Co-authored-by: Andrew Lamb &lt;andrew@nerdnetworks.org&gt;
diff --git a/content/blog/2025-12-15-avoid-consecutive-repartitions.md b/content/blog/2025-12-15-avoid-consecutive-repartitions.md
@@ -1,6 +1,6 @@
 ---
 layout: post
-title: Optimizing Repartitions in DataFusion: How I Went From Database Nood to Core Contribution
+title: Optimizing Repartitions in DataFusion: How I Went From Database Noob to Core Contribution
 date: 2025-12-15
 author: Gene Bordegaray
 categories: [tutorial]
@@ -198,7 +198,7 @@ SELECT a, SUM(b) FROM data.parquet GROUP BY a;
 
 Repartitions would appear back-to-back in query plans, specifically a round-robin followed by a hash repartition.
 
-Why is this such a big deal?

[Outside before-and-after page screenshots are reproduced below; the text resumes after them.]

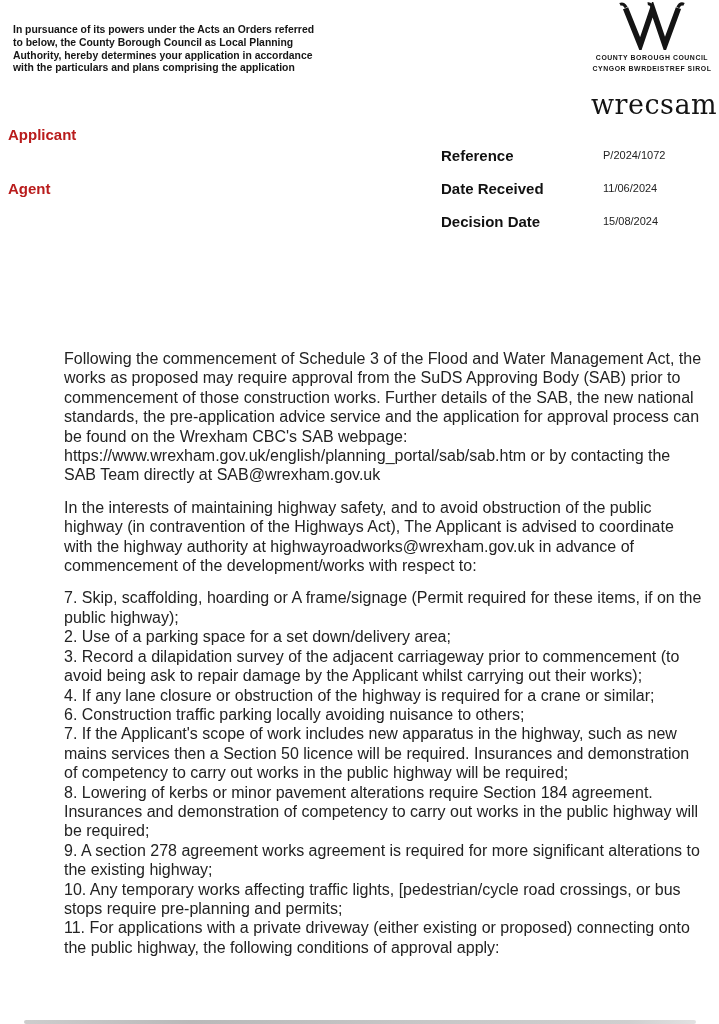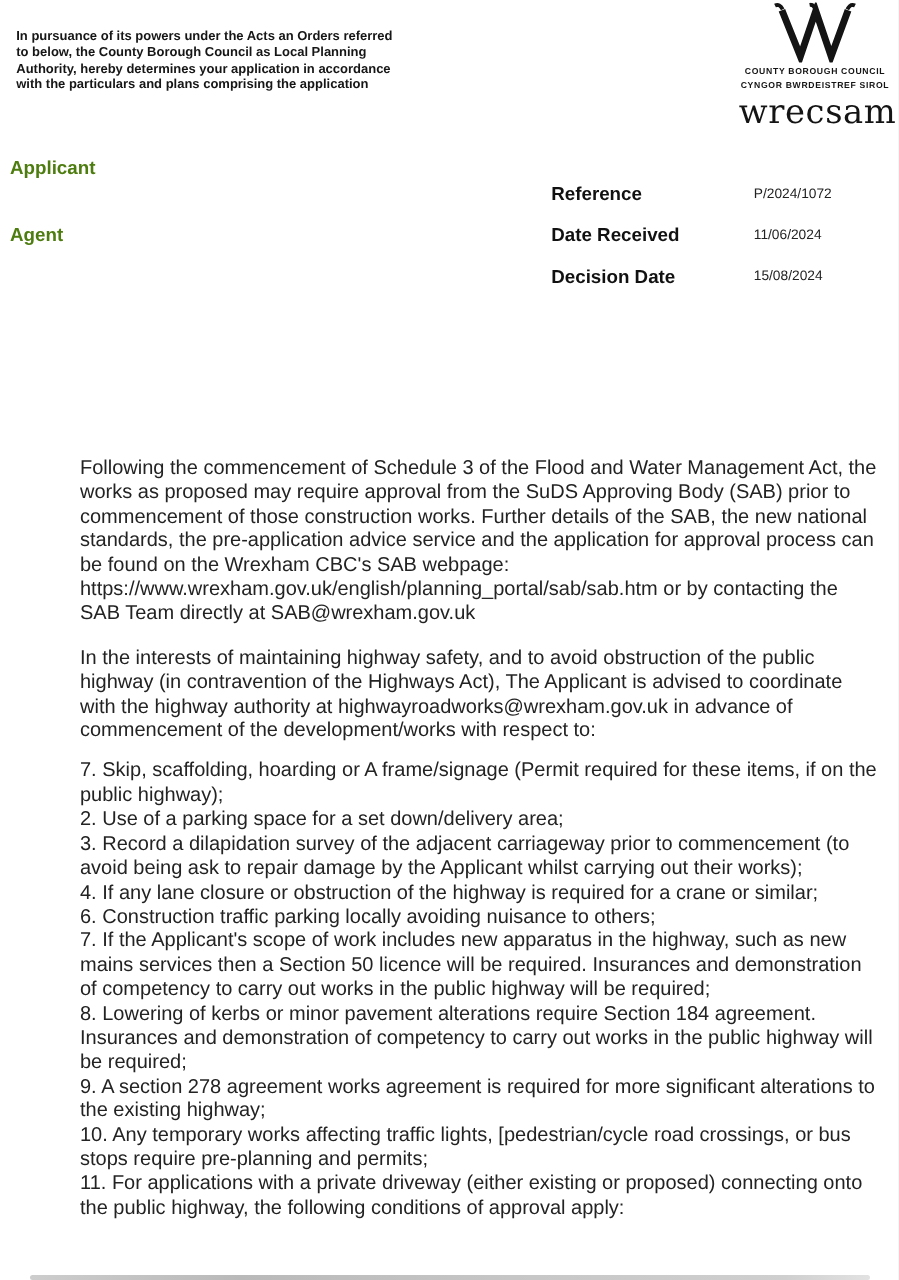"wrecsam" .logo-name-cy { margin-top: 4px -> 19px }
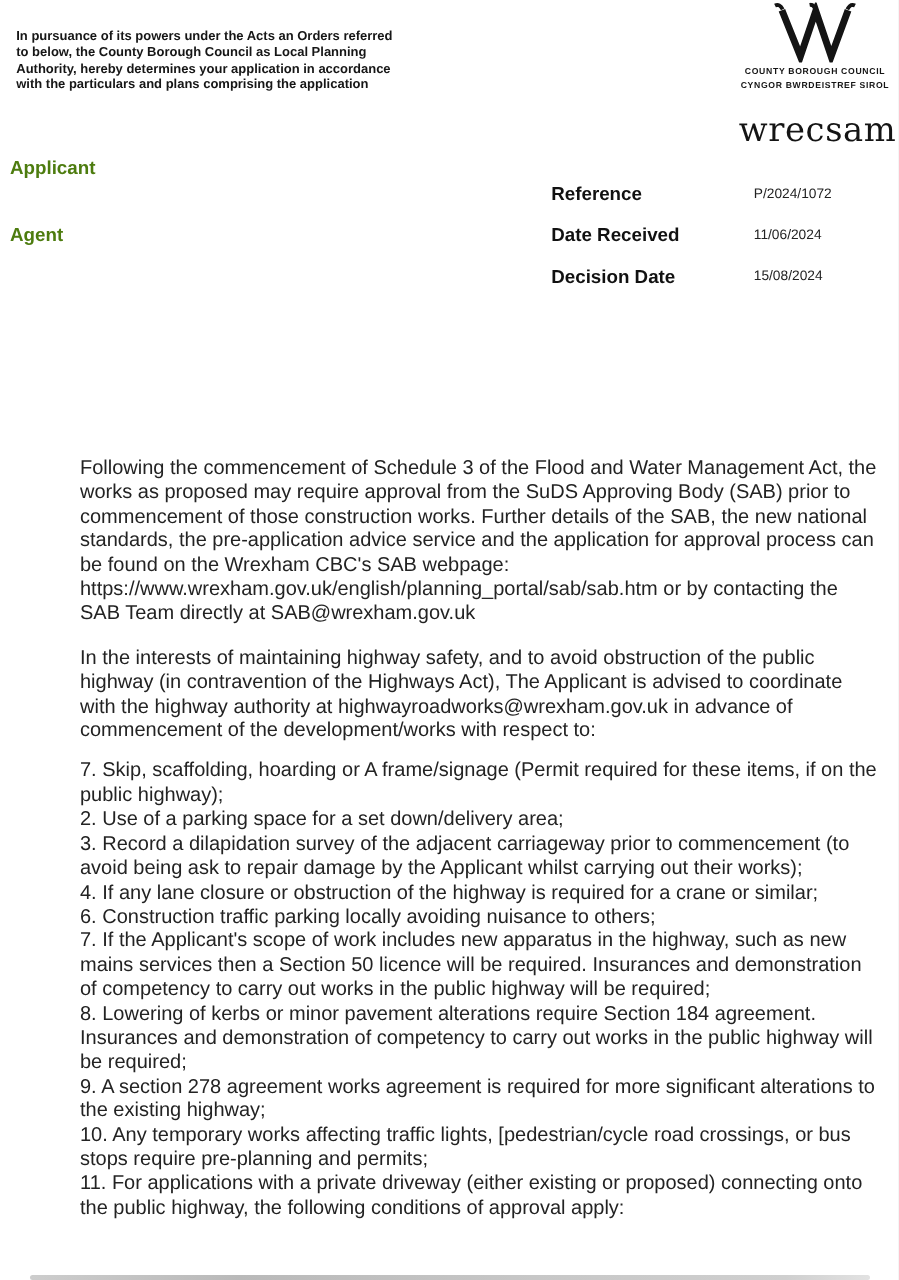"Applicant" .party-label { color: #4d7c0f -> #b91c1c }
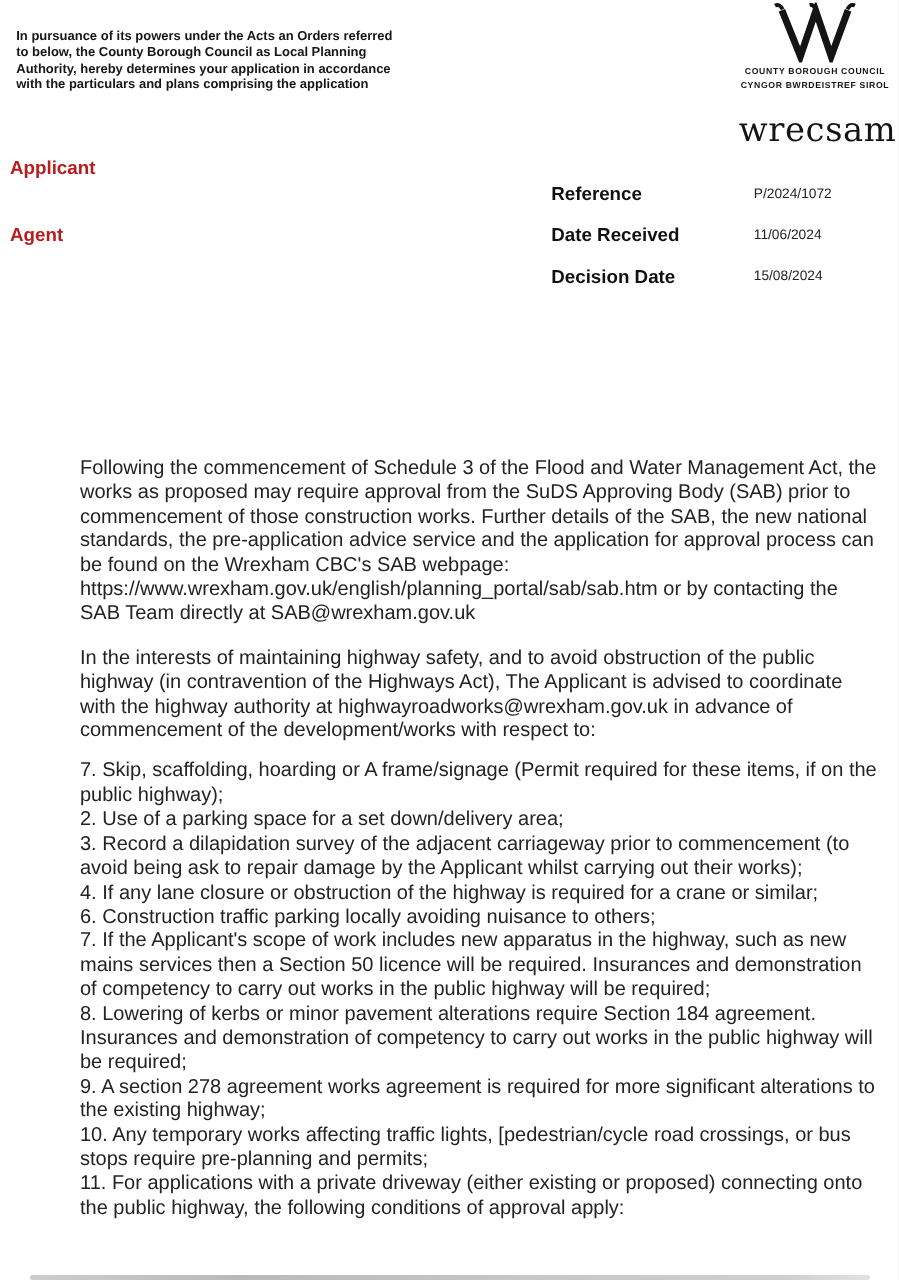"Following the commencement of Schedule" .body-text p { margin: 16px 0 13px 0 -> 0 0 13px 0 }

Well, repartitions do not process the data; their purpose is to redistribute it in ways that enable more efficient computation for other operators. Having consecutive repartitions is counterintuitive because we are redistributing data, then immediately redistributing it again, making the first repartition pointless. While this didn't create extreme overhead for queries, since round-robin repartitioning does not copy data, just the pointers to batches, the behavior was unclear and unecessary.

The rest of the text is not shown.